第30話『あなたが好き』
今朝、血まみれの睦月を背負った葉月が帰ってきた。
二人の惨状を見た挙げ句、大きな叫び声を上げながら気絶して魘されていたらしい。睦月の看病は葉月と実子が引き受けると立候補してくれたおかげで、休むことは出来たけど。あと、理由はないけど。葉月の左手に嵌められた銀装飾のバングルが気になる。
【マスターはネーチャンを守ったんだ、怒らねぇでやって欲しいい!】
そんなアルハザードの必死な償いの言葉と共に睦月は「平気だ」と包帯だらけの身体をベッドから起こして答えてくれた。正直に言えば止めて欲しい。

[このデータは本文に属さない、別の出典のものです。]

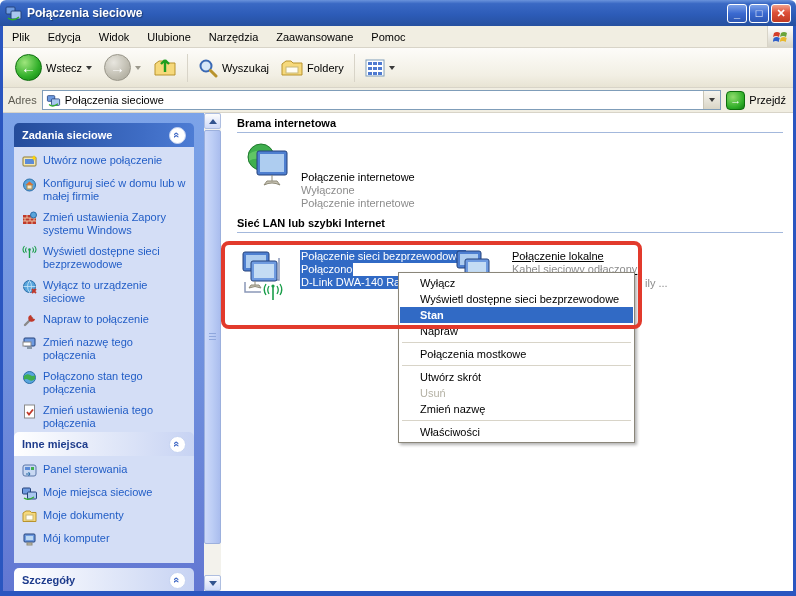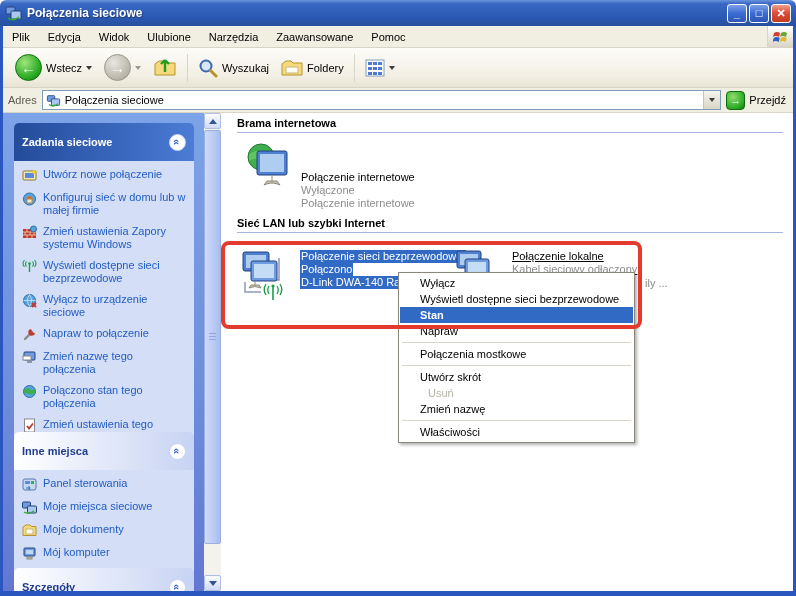--- a/index.html
+++ b/index.html
@@ -67,21 +67,21 @@
   .win-border-l{ position:absolute; left:0; top:26px; width:3px; height:570px; background:#2a56c0; }
   .win-border-r{ position:absolute; right:0; top:26px; width:3px; height:570px; background:#2a56c0; }
   .win-border-b{ position:absolute; left:0; bottom:0; width:796px; height:5px; background:#2a56c0; }
   
   .sidebar{
     position:absolute; left:3px; top:113px; width:201px; height:478px;
     background:linear-gradient(180deg,#7ca3e8 0%,#6f8fdd 55%,#6277d2 100%);
     overflow:hidden;
   }
   .panel{ position:absolute; left:11px; width:180px; border-radius:5px 5px 0 0; overflow:hidden; }
-  .panel-hd{ height:38px; display:flex; align-items:center; padding:0 8px;
+  .panel-hd{ height:24px; display:flex; align-items:center; padding:0 8px;
     font-weight:bold; }
   .panel-hd.blue{ background:linear-gradient(90deg,#244c9b 0%,#3e6cc4 70%,#4d7cd4 100%); color:#fff; }
   .panel-hd.light{ background:linear-gradient(90deg,#ffffff 0%,#c7d3f3 100%); color:#1e3c8c; }
   .panel-hd .chev{ margin-left:auto; width:17px; height:17px; border-radius:50%; background:#fff;
     border:1px solid #c4d2f0; color:#3d66c4; display:flex; align-items:center; justify-content:center; }
   .panel-hd .chev i{ font-style:normal; font-weight:bold; font-size:11px; transform:rotate(90deg); display:block; }
   .panel-bd{ background:#d4def6; padding:7px 6px 8px 8px; }
   .task{ display:flex; gap:6px; margin-bottom:8px; align-items:flex-start; }
   .task .ticon{ flex:none; width:15px; height:15px; margin-top:0; }
   .task .tlabel{ color:#215dc6; line-height:13px; }
@@ -105,21 +105,21 @@
   .tile-text.selected span{ background:#316ac5; color:#fff; padding:0 1px; display:inline-block; }
   .frag{ position:absolute; color:#8c8c8c; }
   
   .ctxmenu{
     position:absolute; left:398px; top:272px; width:237px;
     background:#fff; border:1px solid #8a867a; box-shadow:2px 2px 3px rgba(0,0,0,.3);
     padding:2px 1px; z-index:10;
   }
   .ctxmenu .mi{ height:16px; line-height:16px; padding-left:20px; color:#000; }
   .ctxmenu .mi.hl{ background:#316ac5; color:#fff; font-weight:bold; }
-  .ctxmenu .mi.dis{ color:#b5b2a5;margin-left:8px; }
+  .ctxmenu .mi.dis{ color:#b5b2a5; }
   .ctxmenu .msep{ height:1px; background:#d8d4c8; margin:3px 2px; }
   
   .red-rect{ position:absolute; left:221px; top:241px; width:421px; height:88px;
     border:4px solid #e23a2c; border-radius:8px; z-index:20; pointer-events:none; }
   .icon-abs{ position:absolute; }
 </style>
 </head>
 <body>
 
 <div class="titlebar">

セラのように離れてくれないタイプだと不安になってしまう。更には葉月のバングルも神話の代物だと告げられ、眩暈や頭痛に襲われる。家族が傷ついて心配しない人など存在しない。死んじゃったらどうしようって、正気を保てなくなる。
【秩序を重んずる行動を示しなさい】
【テメェーッ、セラエノ断章ォ!アンタの硬ってぇアタマじゃ分かンねぇだろうけどなぁ!】
【オマエ等、うるさい】
セラ達の喧嘩する声を聞きつつ、村雲睦月と名札の付いた病室から出る。どうしたらいいの?──そんな言葉が自然と零れてしまうほど。不安な気持ちに押し潰されそうになる。清月が居てくれれば、清月に会いたくなる。不安だよ、怖いよ、寂しいよ、助けてよ、情けない心が溢れる様に出てきてしまう。独りじゃ…無理だよ。
「すまん。遅くなった…!」
零れ落ちそうな涙を流しながら袖で拭き取り、見上げると絶え絶えになった息を整えながら右手を差し出してくる清月が立っていた。
「ふぐっ、うぅ…っ」
「お、おい。どうしたんだ?」
泣きそうになりながら清月の手を借りて立ち上がり、病室の扉を開けるとナース服で睦月に迫っている葉月と実子の姿が目に映った。私が、私が怖くて不安なのに、この馬鹿娘達は楽しそうだな。睦月は諦めているのか、皮の剥かれたリンゴやミカンを黙々と食べていた。
『村雲清月主人公説』
銀之丞 (ヒロイン)のピンチには必ず駆け付ける事が出来るため、浮上してきた疑惑の一つ。